Ma siamo sinceri: non era meglio, nel corso degli anni, difendere la tipicità locale della manifestazione? Questo sì che avrebbe dato senso al suo esistere, rivelandosi una fiera anticonformista, capace di grande attrattiva turistica proprio perché unica, in un panorama ormai noiosissimo, spersonalizzato e omologato.
“Friuli Doc” nacque, lo sanno tutti, allo scopo di far tornare la città di Udine il grande emporio d’un tempo, memori dei fasti ottocenteschi e settecenteschi, quando le strade e le piazze si riempivano di mercati. O addirittura trecenteschi, quando Mercatovecchio, confine della medioevale cittadella, viveva di vivace commercio. Ecco che l’Amministrazione decise di dare vita ad una fiera capace, attraverso il cibo, il vino, le arti e le risorse rigorosamente autoctone, di raccontare al pubblico e ai turisti la storia e le tradizioni di questa terra straordinariamente complessa.

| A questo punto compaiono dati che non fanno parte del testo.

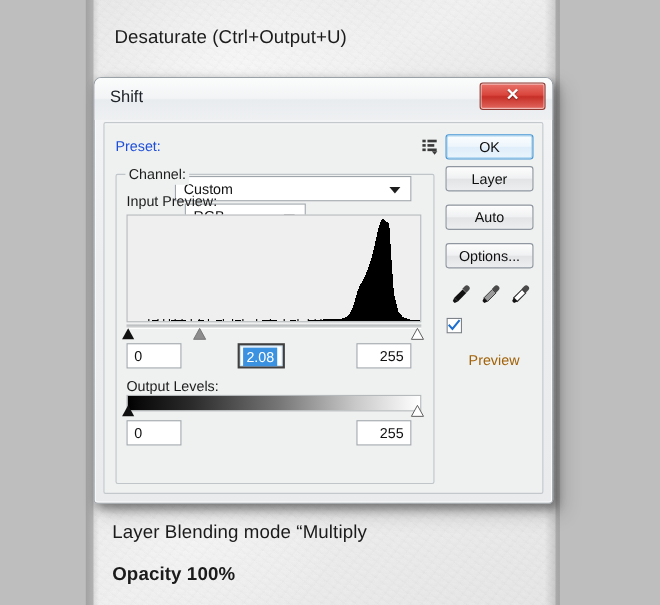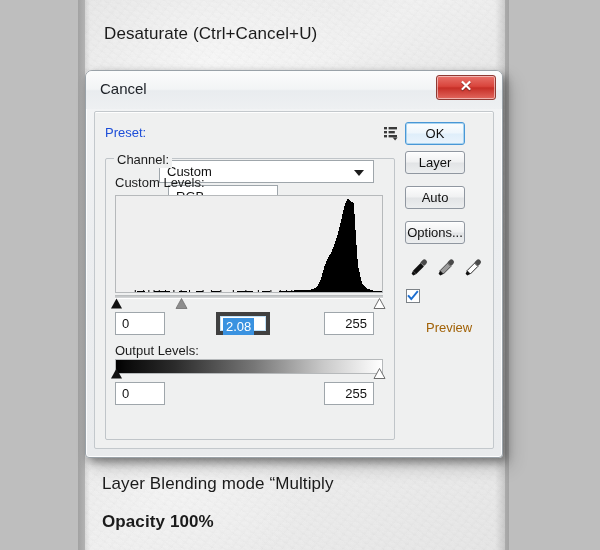--- a/index.html
+++ b/index.html
@@ -239,22 +239,22 @@
     background: #ffffff;
     border: 1px solid #9fa6ab;
     box-sizing: border-box;
     font-size: 13px;
     color: #111;
     padding: 3px 6px;
     height: 23px;
   }
   #in-black-field { left: 9px;   top: 153px; width: 50px; }
   #in-gamma-field {
-    left: 110px; top: 153px; width: 54px;
-    border: 4px solid #404040;
+    left: 110px; top: 153px; width: 43px;
+    border: 2px solid #404040;
     box-shadow: 0 0 0 1px #bfe0f7 inset;
     padding: 3px 3px;
   }
   #in-gamma-field .sel {
     background: #3a92e0;
     color: #ffffff;
     padding: 1px 3px;
   }
   #in-white-field { left: 218px; top: 153px; width: 50px; text-align: right; }
   #out-black-field{ left: 9px;   top: 223px; width: 50px; }
@@ -266,21 +266,21 @@
     left: 9px; top: 200px;
     width: 268px; height: 15px;
     background: linear-gradient(to right, #000000 0%, #0a0a0a 4%, #2b2b2b 22%, #777777 52%, #c9c9c9 78%, #ffffff 100%);
     border: 1px solid #b6b9bb;
     box-sizing: border-box;
   }
 
   
   .btn {
     position: absolute;
-    width: 60px; height: 23px;
+    width: 80px; height: 23px;
     border: 1px solid #9097a0;
     border-radius: 3px;
     background: linear-gradient(to bottom, #fdfdfd 0%, #f0f1f2 47%, #e2e4e6 53%, #eceeef 100%);
     box-shadow: 0 1px 0 rgba(255,255,255,.9) inset;
     font-size: 13px;
     color: #101010;
     text-align: center;
     line-height: 22px;
     cursor: pointer;
     box-sizing: border-box;
@@ -334,28 +334,28 @@
 </style>
 </head>
 <body>
 
 <div id="backdrop">
   <div id="paper"></div>
   <div class="edge-shade-l"></div>
   <div class="edge-shade-r"></div>
 </div>
 
-<div class="caption" id="cap-top">Desaturate (Ctrl+Cancel+U)</div>
+<div class="caption" id="cap-top">Desaturate (Ctrl+Output+U)</div>
 <div class="caption" id="cap-blend">Layer Blending mode “Multiply</div>
 <div class="caption" id="cap-opacity">Opacity 100%</div>
 
 <div id="levels-dialog">
 
   <div class="titlebar">
-    <div class="title-text">Cancel</div>
+    <div class="title-text">Shift</div>
     <div class="close-btn">
       <div class="x-glyph">✕</div>
     </div>
   </div>
 
   <div class="dialog-body">
 
     <div class="preset-row">
       <div class="preset-label">Preset:</div>
 
@@ -380,21 +380,21 @@
     <div class="groupbox">
       <div class="group-gap">
         <span class="channel-label">Channel:</span>
       </div>
 
       <div class="combo" id="channel-combo">
         <div class="combo-text">RGB</div>
         <div class="arrow"></div>
       </div>
 
-      <div class="section-label" id="input-levels-label">Custom Levels:</div>
+      <div class="section-label" id="input-levels-label">Input Preview:</div>
 
       <div class="histogram">
         <svg id="histogram-svg" width="266" height="96" viewBox="0 0 266 96">
             <path d="M 0.00 96 L 0.00 96.00 L 8.35 96.00 L 16.69 96.00 L 25.04 95.07 L 33.38 96.00 L 41.73 95.07 L 50.07 95.07 L 58.42 96.00 L 66.76 95.07 L 75.11 96.00 L 83.45 95.07 L 91.80 96.00 L 100.14 95.07 L 108.49 96.00 L 116.83 96.00 L 125.18 95.07 L 133.52 95.07 L 141.87 96.00 L 150.21 95.07 L 158.56 96.00 L 166.90 95.07 L 175.25 95.07 L 179.42 94.14 L 183.59 94.14 L 187.76 94.14 L 191.94 94.14 L 196.11 93.21 L 200.28 91.35 L 202.37 88.56 L 204.45 83.91 L 206.54 77.40 L 208.63 69.96 L 210.71 64.38 L 212.80 60.66 L 214.89 56.94 L 216.97 52.29 L 219.06 46.71 L 221.15 40.20 L 223.23 32.76 L 225.32 23.46 L 227.40 14.16 L 229.49 6.72 L 231.58 3.00 L 233.66 3.93 L 235.75 5.79 L 237.84 7.65 L 239.92 40.20 L 242.01 69.96 L 246.18 87.63 L 250.35 92.28 L 258.70 95.07 L 266.00 95.07 L 266.00 96 Z" fill="#000000" shape-rendering="crispEdges"></path>
             <rect x="18.78" y="94" width="1" height="2" fill="#000000"></rect>
             <rect x="27.12" y="94" width="1" height="2" fill="#000000"></rect>
             <rect x="32.34" y="94" width="1" height="2" fill="#000000"></rect>
             <rect x="37.55" y="94" width="1" height="2" fill="#000000"></rect>
             <rect x="42.77" y="94" width="1" height="2" fill="#000000"></rect>
             <rect x="49.03" y="94" width="1" height="2" fill="#000000"></rect>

Mai poi, il patatrac. Iniziò con l’invasione dei “barbari” teutonici in piazza Primo Maggio e con le loro offerte di würstel, crauti e birra. In breve, gli amministratori caddero nel tranello del facile guadagno spalancando le porte un po’ a tutti. O senza malizia, furono trascinati nel vortice dell’immiserimento culturale e del volgare e noioso piattume omologato.

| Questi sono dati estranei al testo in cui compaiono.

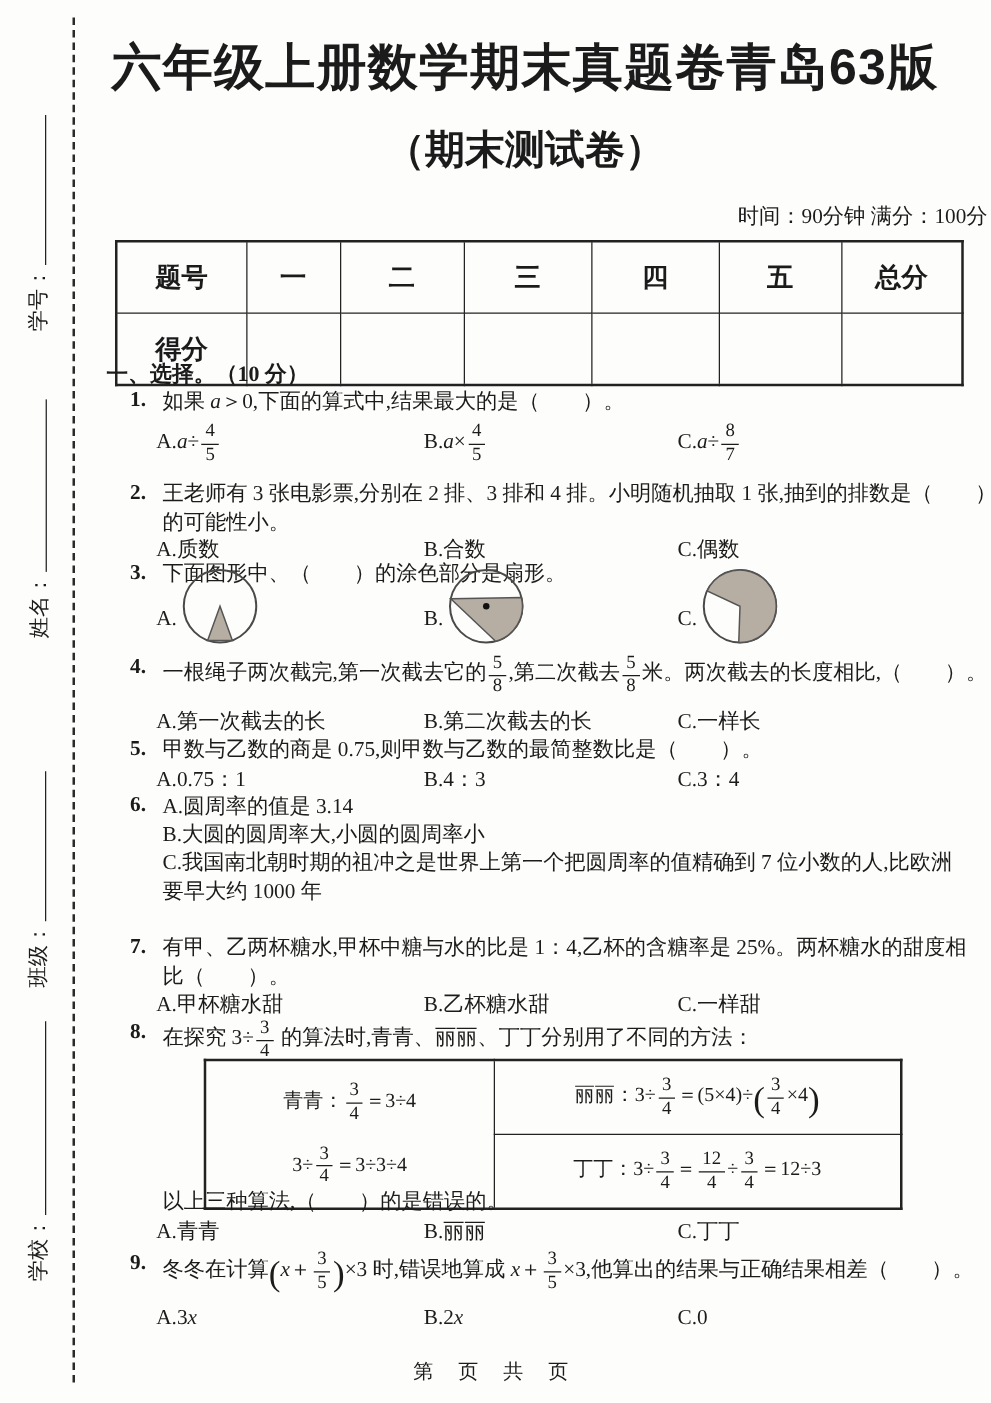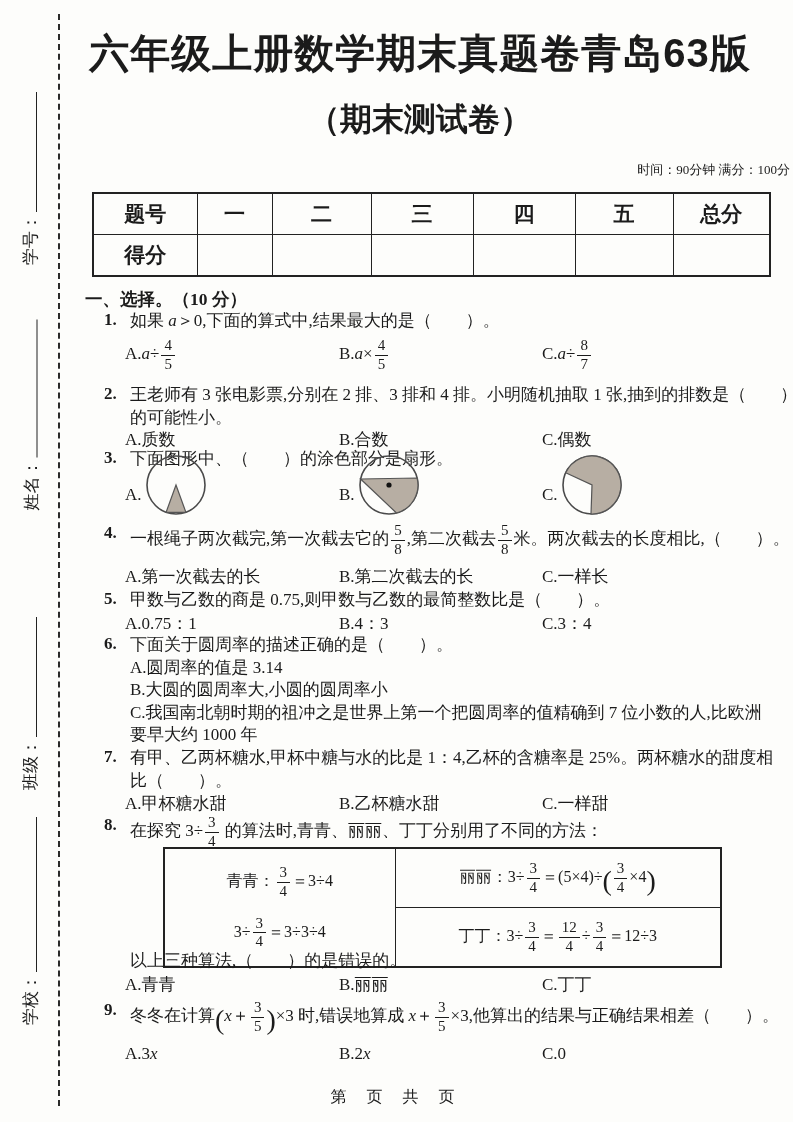--- a/index.html
+++ b/index.html
@@ -26,30 +26,30 @@
     font-family:"Liberation Sans","DejaVu Sans",sans-serif;
     font-weight:bold;font-size:40px;letter-spacing:1px;white-space:nowrap;
   }
   .subtitle{
     position:absolute;top:98px;left:60px;width:720px;text-align:center;
     font-family:"Liberation Sans","DejaVu Sans",sans-serif;
     font-weight:bold;font-size:32px;white-space:nowrap;
   }
   .meta{
     position:absolute;top:161px;left:85px;width:705px;text-align:right;
-    font-size:13px;white-space:nowrap;
+    font-size:17px;white-space:nowrap;
   }
   
   table.score{
     position:absolute;top:192px;left:92px;border-collapse:collapse;
     border:2.4px solid #222;table-layout:fixed;
   }
   table.score td{
     border:1.5px solid #222;text-align:center;vertical-align:middle;
-    height:40px;font-size:21px;font-weight:600;padding:0;
+    height:40px;font-size:21px;font-weight:600;padding:8px;
   }
   
   .sec-head{position:absolute;left:85px;font-weight:bold;font-size:17.5px;white-space:nowrap;}
   .q{position:absolute;left:104px;width:672px;display:flex;}
   .qnum{font-weight:bold;width:26px;flex:none;}
   .qtext{flex:1;}
   .qline{line-height:22.6px;white-space:nowrap;}
   .optrow{position:absolute;left:85px;width:705px;height:0;}
   .opt{position:absolute;top:0;white-space:nowrap;}
   .oA{left:40px;}.oB{left:254px;}.oC{left:457px;}
@@ -202,21 +202,20 @@
 </div>
 <div class="optrow" style="top:612px">
   <span class="opt oA">A.0.75：1</span>
   <span class="opt oB">B.4：3</span>
   <span class="opt oC">C.3：4</span>
 </div>
 
 <div class="q" style="top:634px">
   <span class="qnum">6.</span>
   <span class="qtext">
-    <div class="qline">下面关于圆周率的描述正确的是（　　）。</div>
     <div class="qline">A.圆周率的值是 3.14</div>
     <div class="qline">B.大圆的圆周率大,小圆的圆周率小</div>
     <div class="qline">C.我国南北朝时期的祖冲之是世界上第一个把圆周率的值精确到 7 位小数的人,比欧洲</div>
     <div class="qline">要早大约 1000 年</div>
   </span>
 </div>
 
 <div class="q" style="top:747px">
   <span class="qnum">7.</span>
   <span class="qtext">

Mai noi, storici e giornalisti che facciamo parte dei pionieri di Friuli Doc, coloro che ci avevano creduto, non ci rassegniamo, e continuiamo a sognare un’edizione con carri trainati da muli e, sopra, botti per spinare il vino; sogniamo trincianti lungo le strade a far schioccare lame di Maniago, arrotini resiani ad “ucciar” coltelli, ristoranti e cuochi di casa a gareggiare nei borghi, tini ed uva da pestare, villotte e Liròn per ballare sul brear. E, in Giardin Grande, altro che truck per hot dog, ma esposizione di vacche e tori da primato.
Sogniamo, infine, cantautori e repertori locali, fin troppi ce ne sono. Di vecchi e di nuovi. Perché, non ci vergogniamo a dirlo: alla fiera dell’Est, piuttosto di Tony Hadley, preferiremmo ascoltare Tony Merlot.

Le proposte 2016.

E dopo questo pistolotto introduttivo, ecco le proposte per questa XXII edizione di Friuli Doc.
Giovedì 8, dopo l’inaugurazione a cura della star di Masterchef, Carlo Cracco, prevista alle 17.30 in piazza Libertà, alle 21.30 esibizione di Udine Jazz collective, un tributo dedicato a Prince e Michael Jackson a cura del conservatorio udinese.
Venerdì 9 alle 21.30, ritorna la band italiana dei Four Vegas con il loro scatenato cantante, Al Bianchi. Proposti brani di Elvis Presley.
Sabato 10, sempre alle 21.30 la lingua friulana sale in cattedra e presenta dopo tre edizioni di “sold out” al Teatro Giovanni da Udine il Festival della Canzone Friulana, con la Mitteleuropa Orchestra per la direzione artistica di Valter Sivilotti.
Domenica 11, come anticipato, grande spettacolo finale internazionale con la Abbey Town Jazz orchestra che accompagnerà Tony Hadley, lead singer degli Spandau Ballet e la partecipazione straordinaria dell'Accademia d'archi Arrigoni diretta da Denis Feletto per un tributo al grande Frank Sinatra.